We walked to Washington’s Union Station to get some breakfast, but found most of the shops and cafes had closed up. We sat down while we decided where to go next. At the table next to us a woman was talking on a cellphone. ‘The World Trade Center has exploded’ she said. It seemed ridiculous, but we thought we should ask some other people what was going on, because clearly something was wrong. ‘The Mall is on fire,’ one person said. ‘They’ve attacked the Lincoln Memorial,’ said another. ‘There are four planes missing.’ ‘We’re under attack.’


Only the last claim proved correct, but unsure of who or what to believe we decided that whatever the truth, standing around Washington’s grand main train station, just a stone’s throw from the Capitol Building and Supreme Court, wasn’t the place to be. I actually knew the area around the train station very well – I had done a journalism internship just down the street only a couple of years previously. So I took us on a route that I knew led away from the city’s main buildings in the hopes that we could also find a telephone. It didn’t matter when we did, because for about the next hour all networks were overloaded and it was impossible to make a call out.

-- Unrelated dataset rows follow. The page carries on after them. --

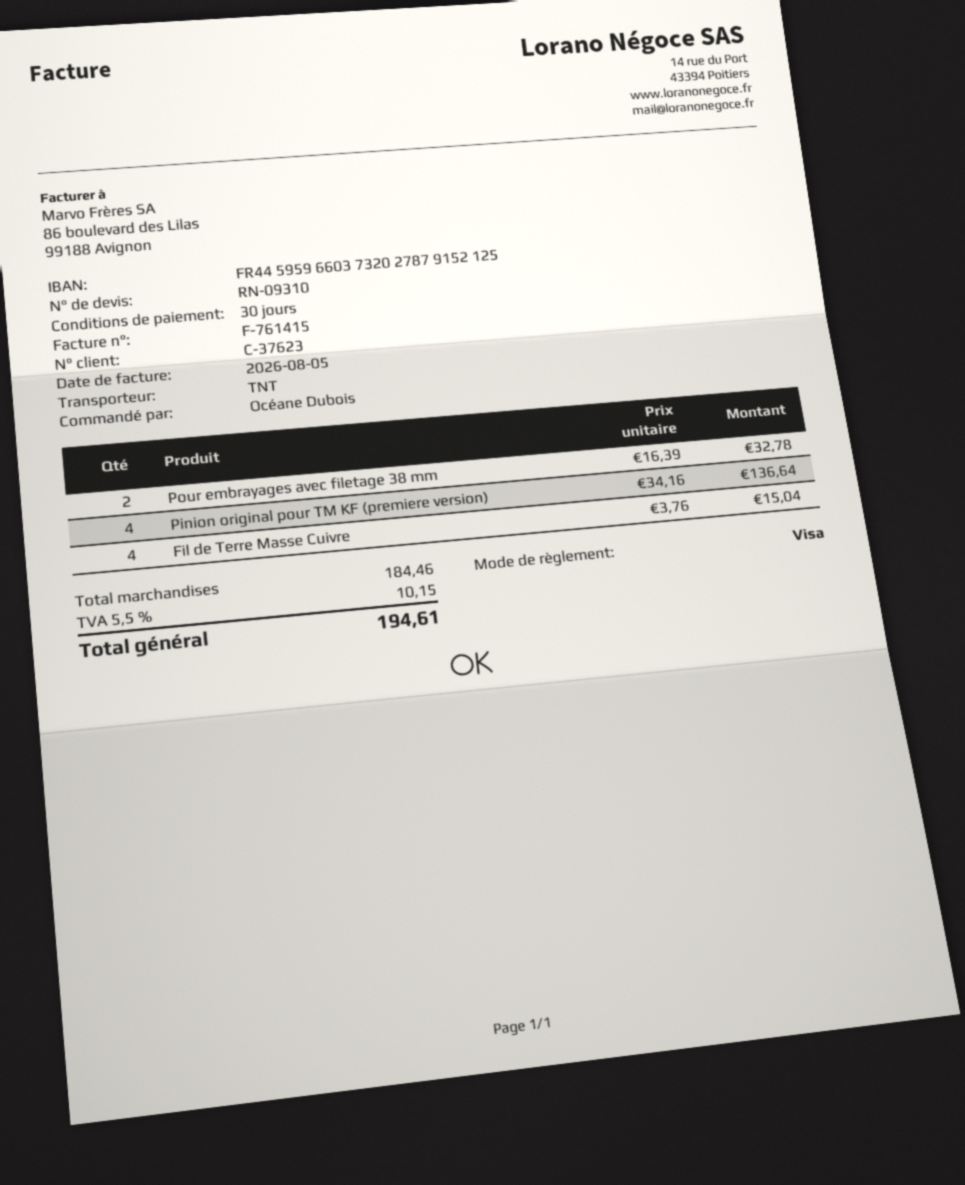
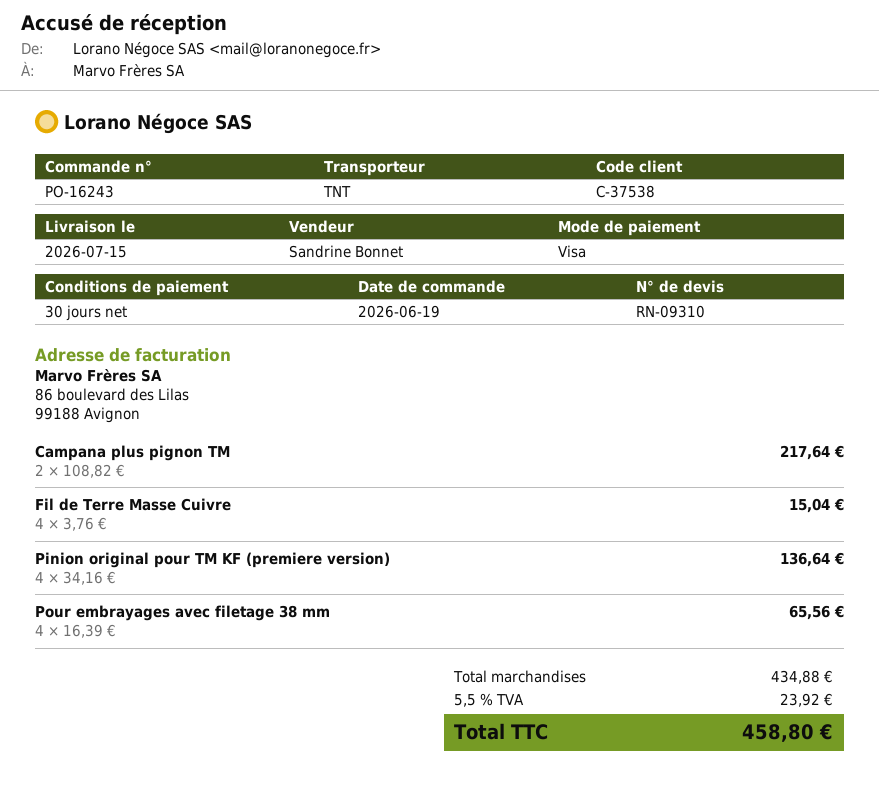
customer number: C-37623 -> C-37538
Pour embrayages avec filetage 38 mm: 2 x 16.39 = 32.78 -> 4 x 16.39 = 65.56
Campana plus pignon TM: none -> 2 x 108.82 = 217.64
subtotal: 184.46 -> 434.88
tax: 5.5% = 10.15 -> 5.5% = 23.92
total: 194.61 -> 458.80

As we walked along the gridlocked streets we could catch snippets of what was going on as we passed cars with their windows rolled down. Everyone was listening to the news. I was struck by how orderly and civilized everything was. No one knew what would happen next – many wondered if more planes were heading Washington’s way. But no one seemed to panic. There was little if any frustrated beeping of horns as people sat trapped in their cars not knowing what was coming next. Maybe it was the shock.


We eventually came to a printing shop that had its door open and a TV on behind the counter. The store manager was stood transfixed on the screen as we walked in. He didn’t say anything, and nor did we. We just stood there for an hour with him watching, speechless, as ABC News screened images of Manhattan veiled in thick, black smoke.


Not wanting our family to venture too close to Washington we decided to meet them at the metro stop furthest away from the city. We were meant to be staying the night in Washington, but had no intention of doing so now. We barely said anything on the way home. We just listened to the radio. Listening as people talked about how the world had just changed around us.